One possible “slight” in this years award is the fact that Harry Noller was not among the prize recipients. I don’t intend to speculate about the internal machinations, rumors, politics, are like subjects, but raise Noller’s name because he was the pioneer who championed the idea and established the fact that the ribosome is a ribozyme; peptide bond formation is catalyzed by rRNA and not protein. In light of the above, it follows that the most important and central feature of living things is a catalytic RNA. I would argue that the origins of this catalytic RNA lie at the heart of the origins of life.
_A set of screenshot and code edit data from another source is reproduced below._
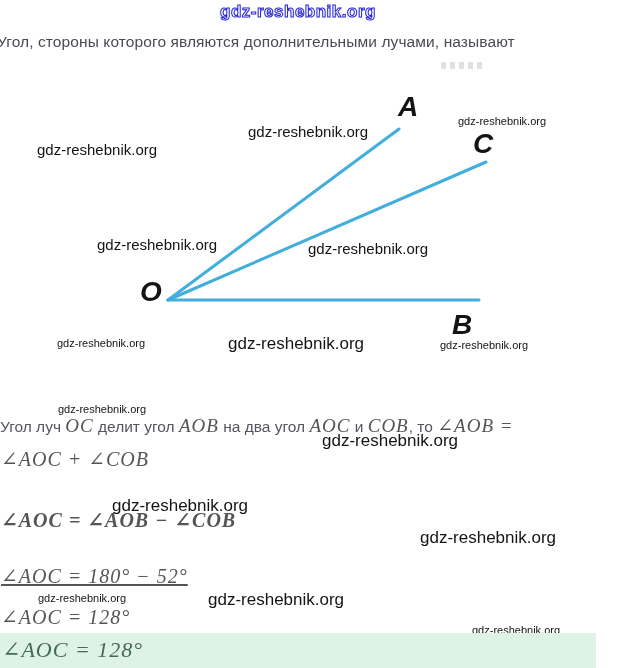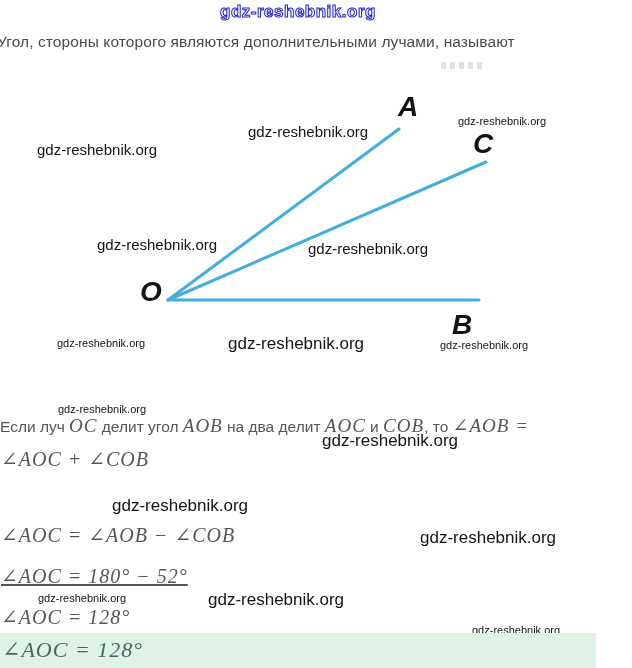--- a/index.html
+++ b/index.html
@@ -161,7 +161,7 @@
   <span class="wm wm-s" style="left:472px; top:624px;">gdz-reshebnik.org</span>
 
   <div class="sentence">
-    <span>Если луч </span><span class="math">OC</span><span> делит угол </span><span class="math">AOB</span><span> на два делит </span><span class="math">AOC</span><span> и </span><span class="math">COB</span><span>, то </span><span class="math">∠AOB =</span>
+    <span>Угол луч </span><span class="math">OC</span><span> делит угол </span><span class="math">AOB</span><span> на два делит </span><span class="math">AOC</span><span> и </span><span class="math">COB</span><span>, то </span><span class="math">∠AOB =</span>
   </div>
   <div class="math sentence-cont">∠AOC + ∠COB</div>
 

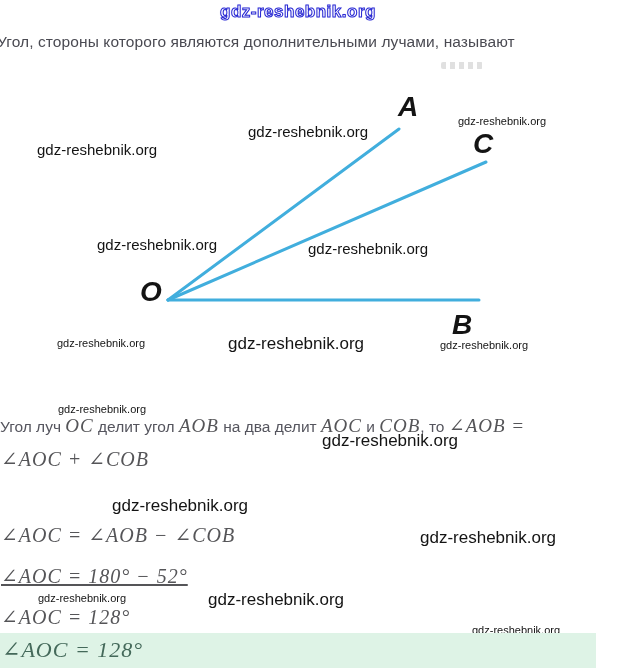--- a/index.html
+++ b/index.html
@@ -161,7 +161,7 @@
   <span class="wm wm-s" style="left:472px; top:624px;">gdz-reshebnik.org</span>
 
   <div class="sentence">
-    <span>Угол луч </span><span class="math">OC</span><span> делит угол </span><span class="math">AOB</span><span> на два делит </span><span class="math">AOC</span><span> и </span><span class="math">COB</span><span>, то </span><span class="math">∠AOB =</span>
+    <span>Угол луч </span><span class="math">OC</span><span> делит угол </span><span class="math">AOB</span><span> на два угол </span><span class="math">AOC</span><span> и </span><span class="math">COB</span><span>, то </span><span class="math">∠AOB =</span>
   </div>
   <div class="math sentence-cont">∠AOC + ∠COB</div>
 

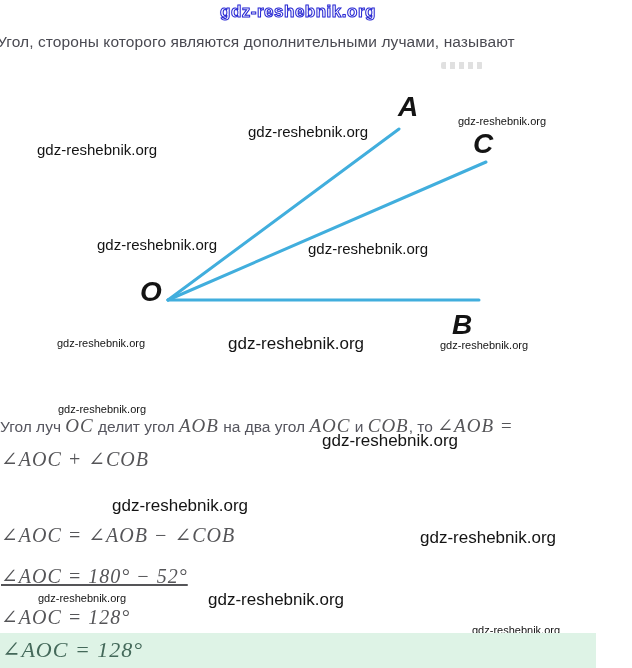--- a/index.html
+++ b/index.html
@@ -103,7 +103,7 @@
     white-space: nowrap;
   }
   .step-0 { top: 481px; }
-  .step-1 { top: 523px; }
+  .step-1 { top: 508px; font-weight: bold; }
   .step-2 { top: 564px; text-decoration: underline; }
   .step-3 { top: 605px; }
Whatever and however RNA was produced at the dawn of (prebiotic) life, the first threshold to be crossed involved the origination of the peptidyl transferase core of the rRNA. As Peter Moore suggested (in so many words) in his chapter of The RNA World, the origin of life is a matter of the origin of the ribosome. And, as I hint at above and in the footnote, the evolution of life as we know it may in some ways be viewed as the evolution of, not a DNA World, but a Retro World. What follows from this is the realization is that, far from being lost in the deep past, the first RNA genome is actually very much alive today; it is ribosomal RNA.
(1). The parallels with viruses are much more numerous, but for now I will not explore this theme, EXCEPT to explicitly state that we can correctly consider life as we know it to be “retro” – an RNA genome (ribosomal RNA) that replicates through an elaborate DNA intermediate. Perhaps some readers might get interested in this, either here or in their real lives.